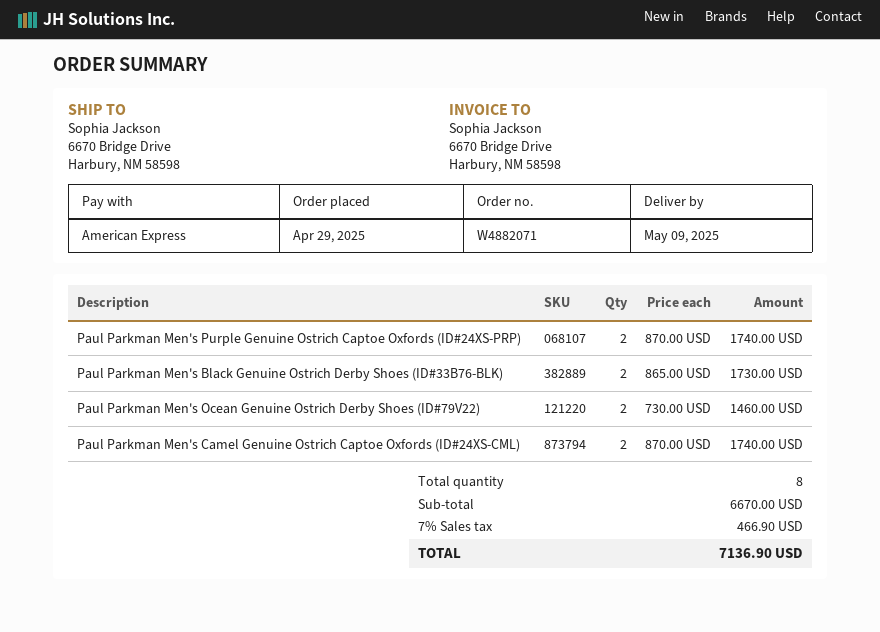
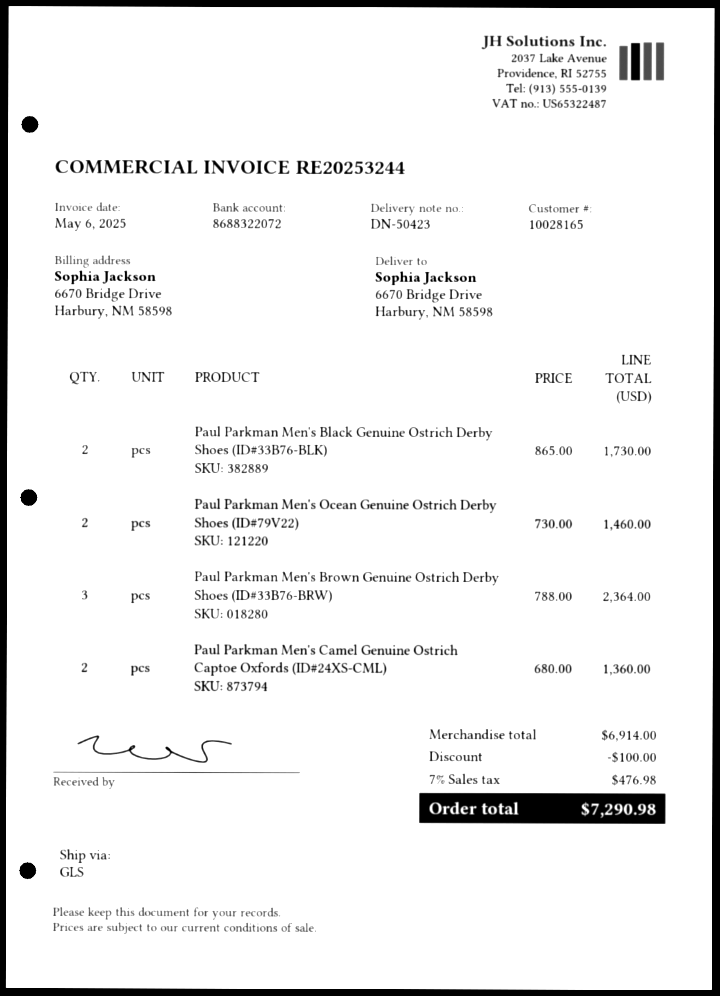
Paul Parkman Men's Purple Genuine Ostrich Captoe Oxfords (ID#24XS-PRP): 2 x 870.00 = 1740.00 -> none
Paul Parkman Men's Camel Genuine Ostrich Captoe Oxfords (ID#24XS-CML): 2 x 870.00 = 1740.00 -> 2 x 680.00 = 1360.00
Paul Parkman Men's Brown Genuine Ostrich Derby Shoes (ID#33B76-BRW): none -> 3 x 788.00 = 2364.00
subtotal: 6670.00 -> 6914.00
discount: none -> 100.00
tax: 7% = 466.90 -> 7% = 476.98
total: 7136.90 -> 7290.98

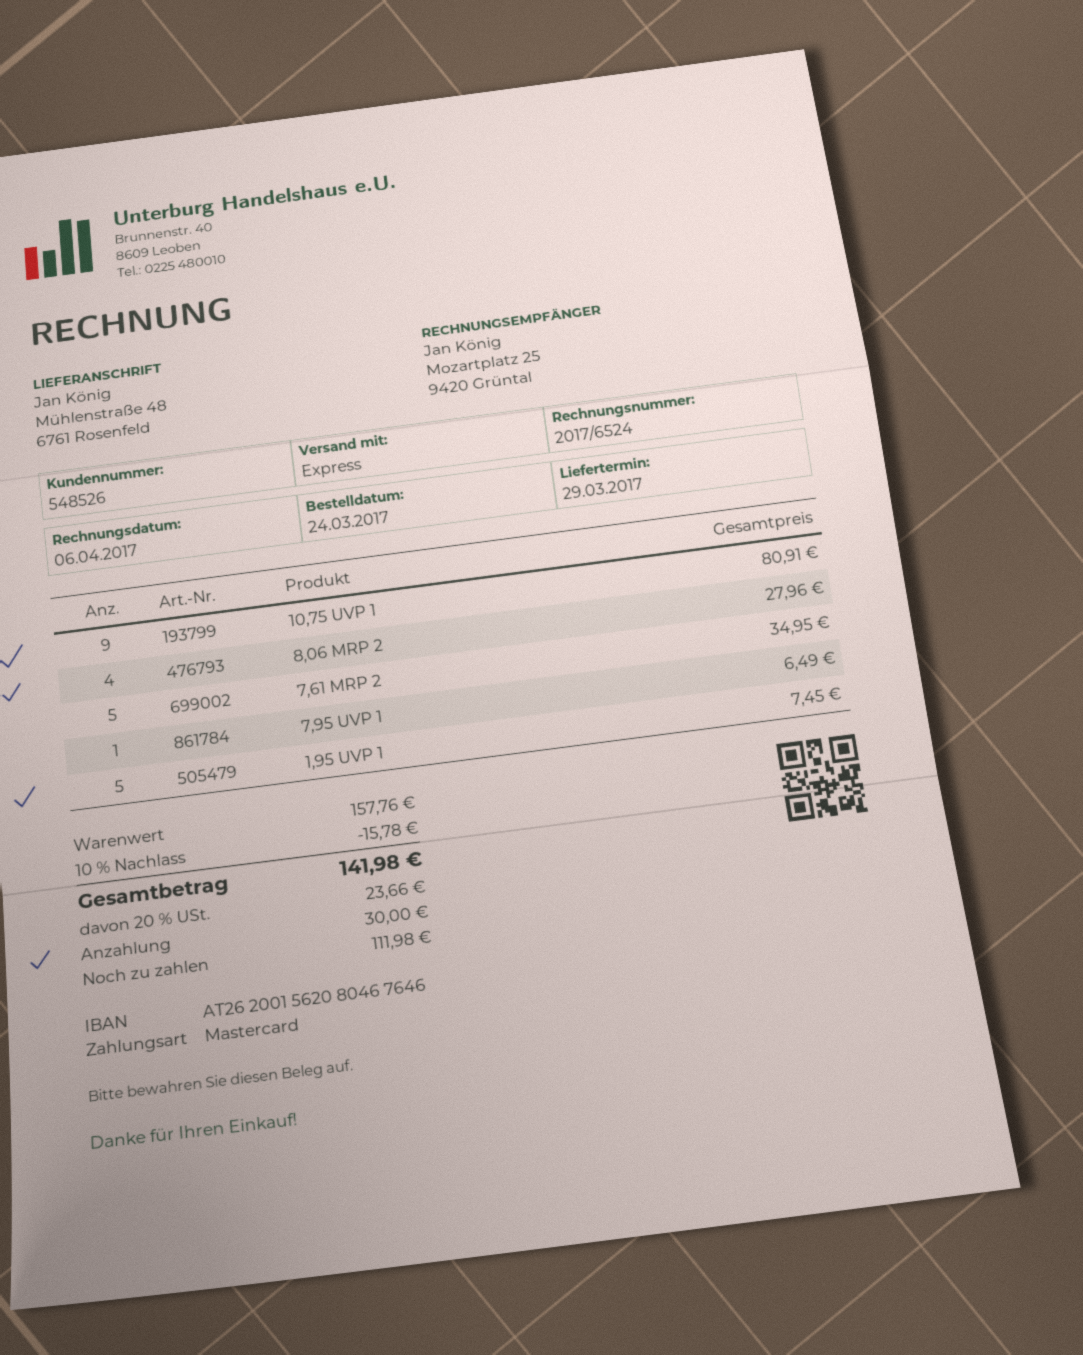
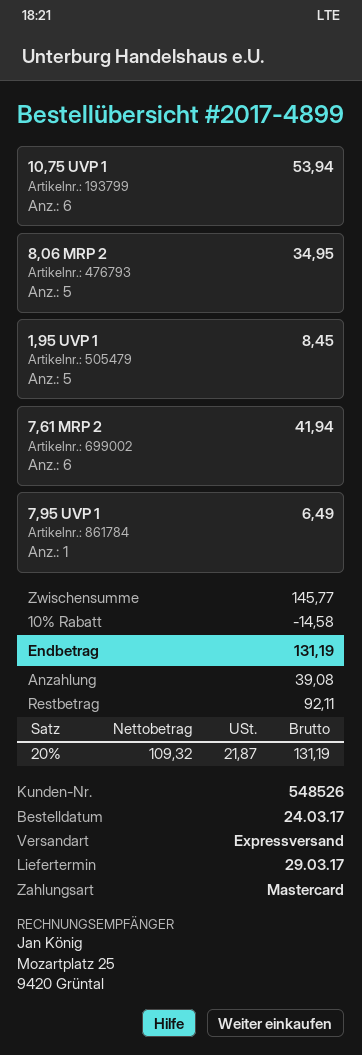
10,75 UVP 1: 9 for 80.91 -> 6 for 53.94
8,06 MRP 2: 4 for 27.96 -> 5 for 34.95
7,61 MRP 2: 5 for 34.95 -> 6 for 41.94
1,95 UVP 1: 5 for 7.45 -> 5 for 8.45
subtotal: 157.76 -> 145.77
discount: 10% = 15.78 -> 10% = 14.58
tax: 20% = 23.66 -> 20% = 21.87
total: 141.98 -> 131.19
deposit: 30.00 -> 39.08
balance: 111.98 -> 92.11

━━━━━━━━━━━━━━━━

**To do**
Which lines in the data above contain "Paul"? Show each one.

**Response to the exercise**
Paul Parkman Men's Purple Genuine Ostrich Captoe Oxfords (ID#24XS-PRP): 2 x 870.00 = 1740.00 -> none
Paul Parkman Men's Camel Genuine Ostrich Captoe Oxfords (ID#24XS-CML): 2 x 870.00 = 1740.00 -> 2 x 680.00 = 1360.00
Paul Parkman Men's Brown Genuine Ostrich Derby Shoes (ID#33B76-BRW): none -> 3 x 788.00 = 2364.00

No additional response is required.